Questi sono libri da leggere con calma, sui quali fermarsi di tanto in tanto per riflettere sul chi siamo – e chi non dobbiamo essere – e su chi è il nostro prossimo, quello evangelico, quello da sostenere, aiutare, accompagnare. Con dolcezza e cura.
Come traccia per questo percorso nella memoria, ho scelto “I could have done more”, una delle musiche del film “Schindler’s List”, perché la memoria serve per comprendere – e accettare – che c’è sempre un’altra possibilità al male.
#1 Il dentista di Auschwitz , di Benjamin Jacobs, edito da Bibliotheka

Erano le nove di una fredda mattina di maggio quando una colonna di tre vecchi camion sfumava via indisturbata su una stradina di campagna. Trasportava merce, cose da eliminare.
È così che Berek e suo padre furono deportati insieme ad altri 165 uomini, “diversi per mestieri, stili di vita e formazione, accomunati nella stessa sorte, uniti in un viaggio a noi estraneo quanto estranei erano i tempi”.
Benjamin Jacobs, il nuovo nome assunto da Berek negli Stati Uniti dopo la liberazione, ci racconta un viaggio, il suo viaggio e quello di molti altri uomini come lui, che da un piccolo villaggio polacco, Dobra, lo portò a sperimentare sulla propria pelle la profondità del male che l’essere umano è capace di compiere.
In questo viaggio, ci racconta di sé nella storia della sua famiglia e nella Storia che ha sterminato intere generazioni in nome di un Nazionalismo.
#2 Un olocausto italiano. Voci di soldati italiani dai lager, a cura di Paolo Paganetto, Oltre Edizioni

Nell’avvilupparsi della Storia, spesso, alcuni fatti vengono dimenticati o, quantomeno, rimangono congelati nel tempo come fossero meno significativi di altri. Questo è il caso dei soldati italiani deportati in Germania dopo l’armistizio dell’8 settembre. La casa editrice “Oltre Edizioni” ha pubblicato un volume molto interessante sulla tragedia dei nostri soldati, dimenticati e maltrattati.
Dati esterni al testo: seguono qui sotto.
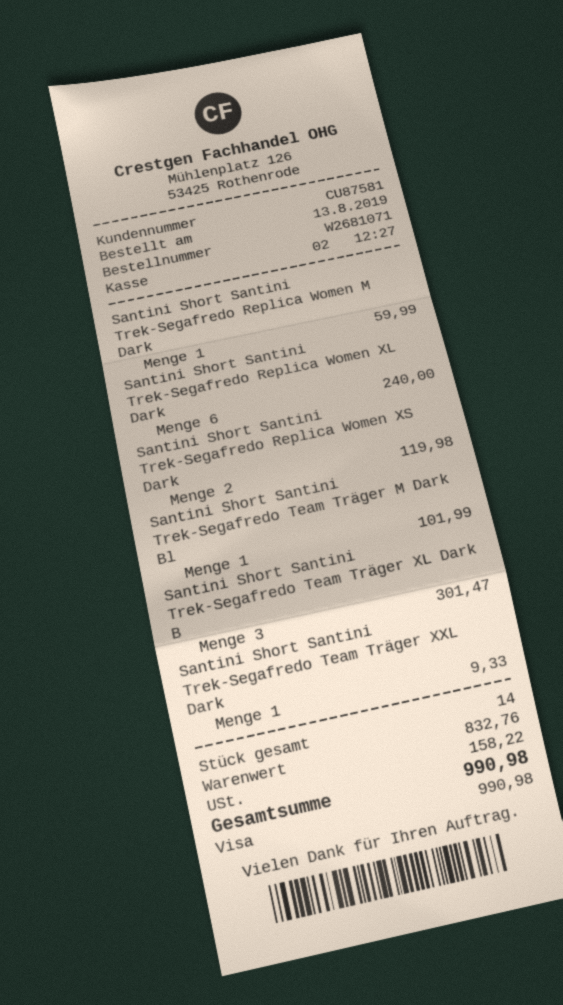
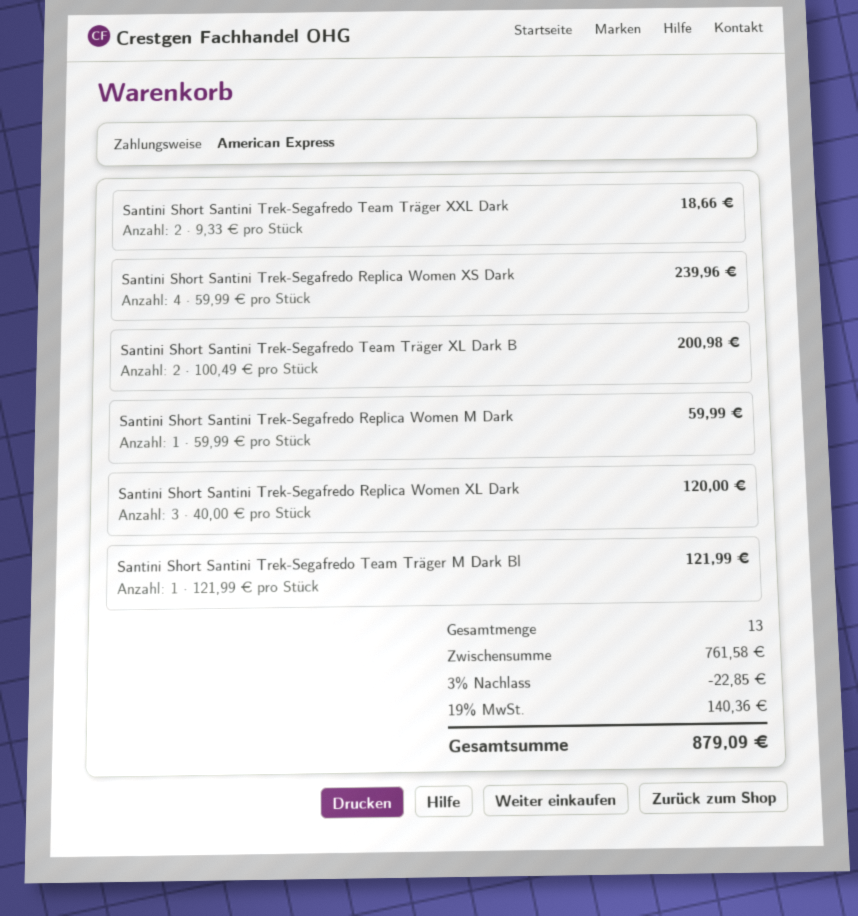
payment method: Visa -> American Express
Santini Short Santini Trek-Segafredo Replica Women XL Dark: 6 for 240.00 -> 3 for 120.00
Santini Short Santini Trek-Segafredo Replica Women XS Dark: 2 for 119.98 -> 4 for 239.96
Santini Short Santini Trek-Segafredo Team Träger M Dark Bl: 1 for 101.99 -> 1 for 121.99
Santini Short Santini Trek-Segafredo Team Träger XL Dark B: 3 for 301.47 -> 2 for 200.98
Santini Short Santini Trek-Segafredo Team Träger XXL Dark: 1 for 9.33 -> 2 for 18.66
total quantity: 14 -> 13
subtotal: 832.76 -> 761.58
discount: none -> 3% = 22.85
tax: 158.22 -> 140.36
total: 990.98 -> 879.09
Questo libro è una straordinaria testimonianza corale che vuole suscitare una riflessione profonda sulle definizioni di vittima e carnefice, perché il male è uno e sovente, la nostra risposta a esso, è solo una questione di ruoli, come ha mostrato Zimbardo nel suo tristemente famoso esperimento carcerario.
Perché, alla fine, “c’è negli uomini un impulso alla distruzione, alla strage, all’assassinio, alla furia” (Anne Frank, Diario, 3 maggio 1944) e, questo impulso, che ci piaccia o meno, può coinvolgere tutti. Nessuno escluso.